Start of Data for this exercise

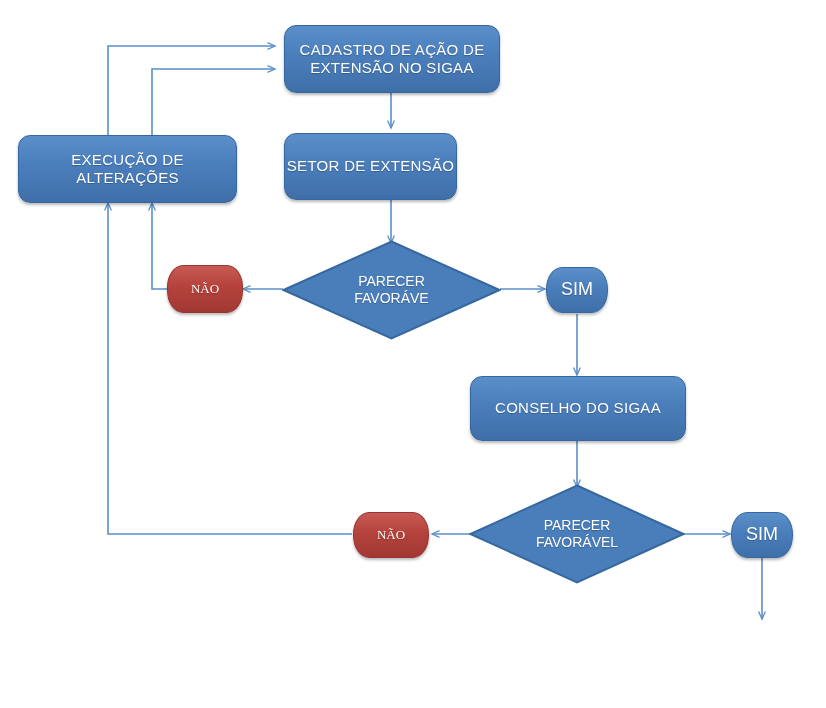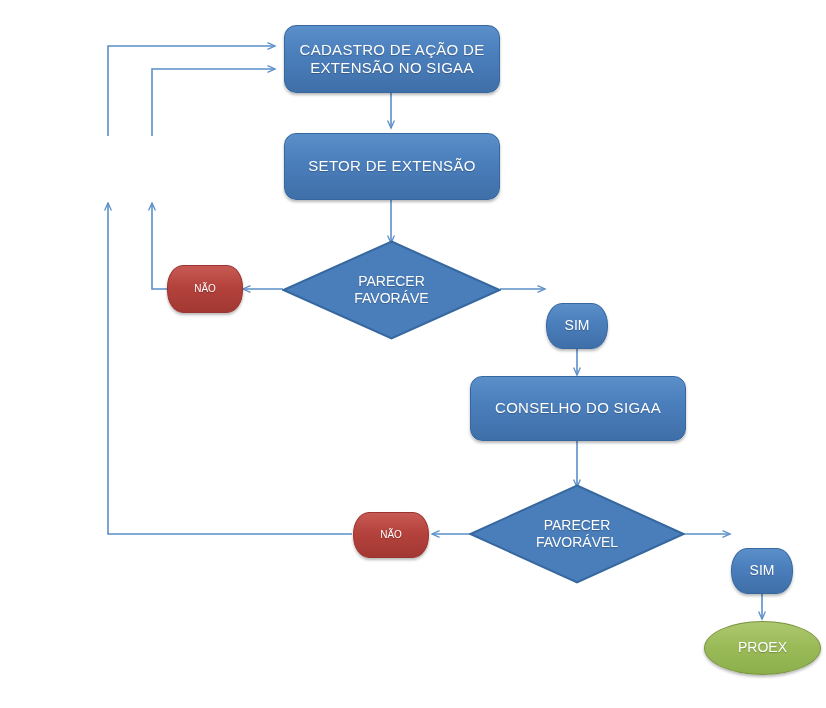"EXECUÇÃO DE" div.node { html: none -> <div> <span>EXECUÇÃO DE ALTERAÇÕES</span> </div> }
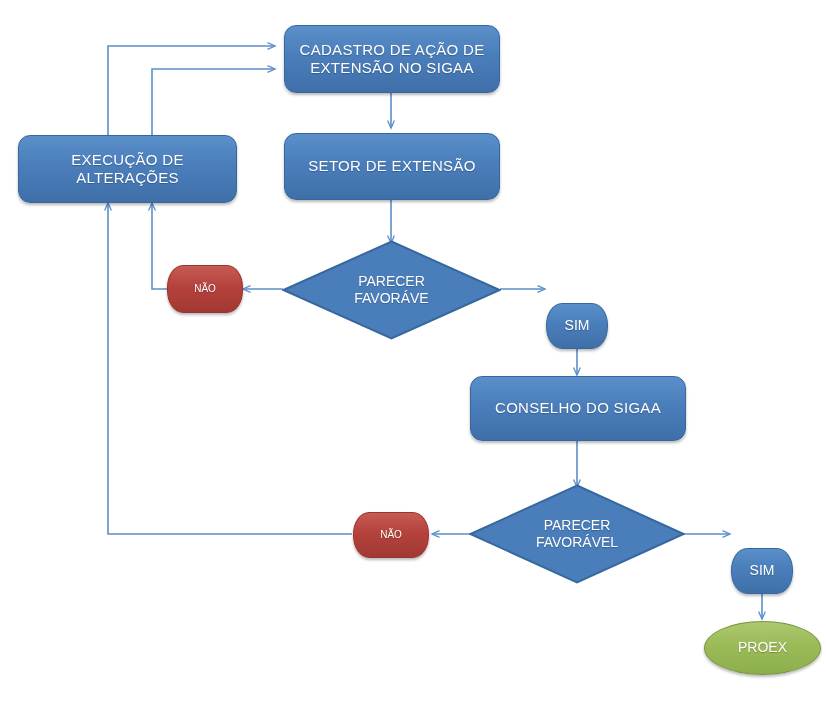"SETOR DE EXTENSÃO" div.node { width: 216px -> 173px }
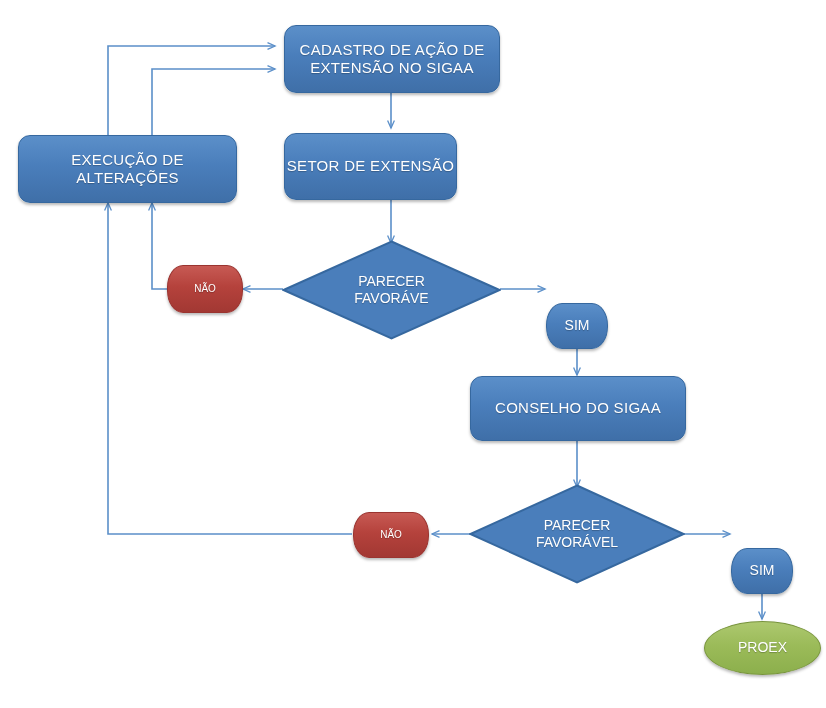"NÃO" .n-pill-red { font-family: none -> Liberation Serif, serif; font-size: 10px -> 13px }
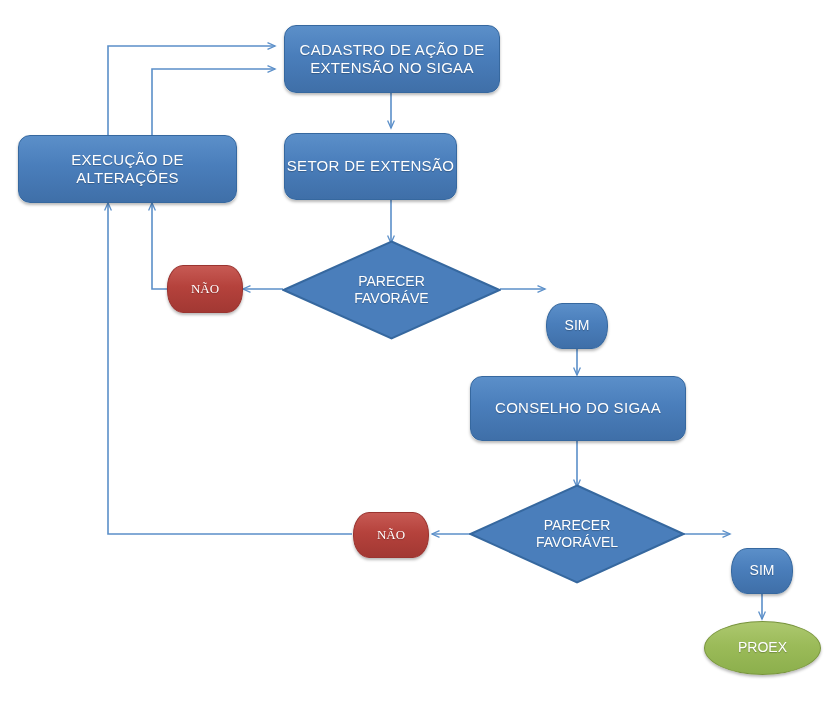"SIM" .n-pill-blue { font-size: 14px -> 18px; margin-top: 36px -> none }
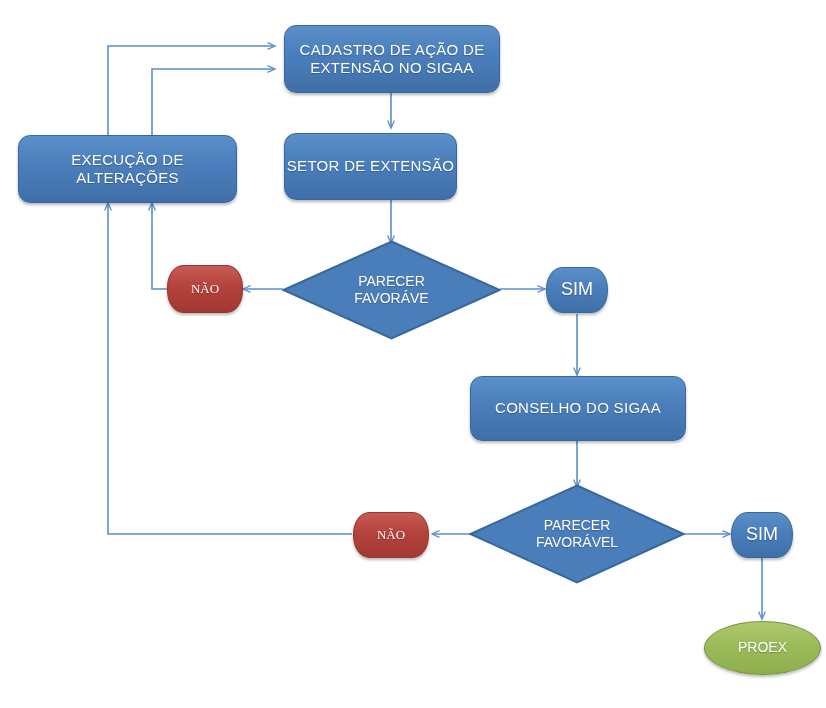"PROEX" div.node { html: <div> <span>PROEX</span> </div> -> none }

End of Data for this exercise

§ **Work instructions**:
Write out all the material verbatim, images excluded.

§ **Task output**:
"EXECUÇÃO DE" div.node { html: none -> <div> <span>EXECUÇÃO DE ALTERAÇÕES</span> </div> }
"SETOR DE EXTENSÃO" div.node { width: 216px -> 173px }
"NÃO" .n-pill-red { font-family: none -> Liberation Serif, serif; font-size: 10px -> 13px }
"SIM" .n-pill-blue { font-size: 14px -> 18px; margin-top: 36px -> none }
"PROEX" div.node { html: <div> <span>PROEX</span> </div> -> none }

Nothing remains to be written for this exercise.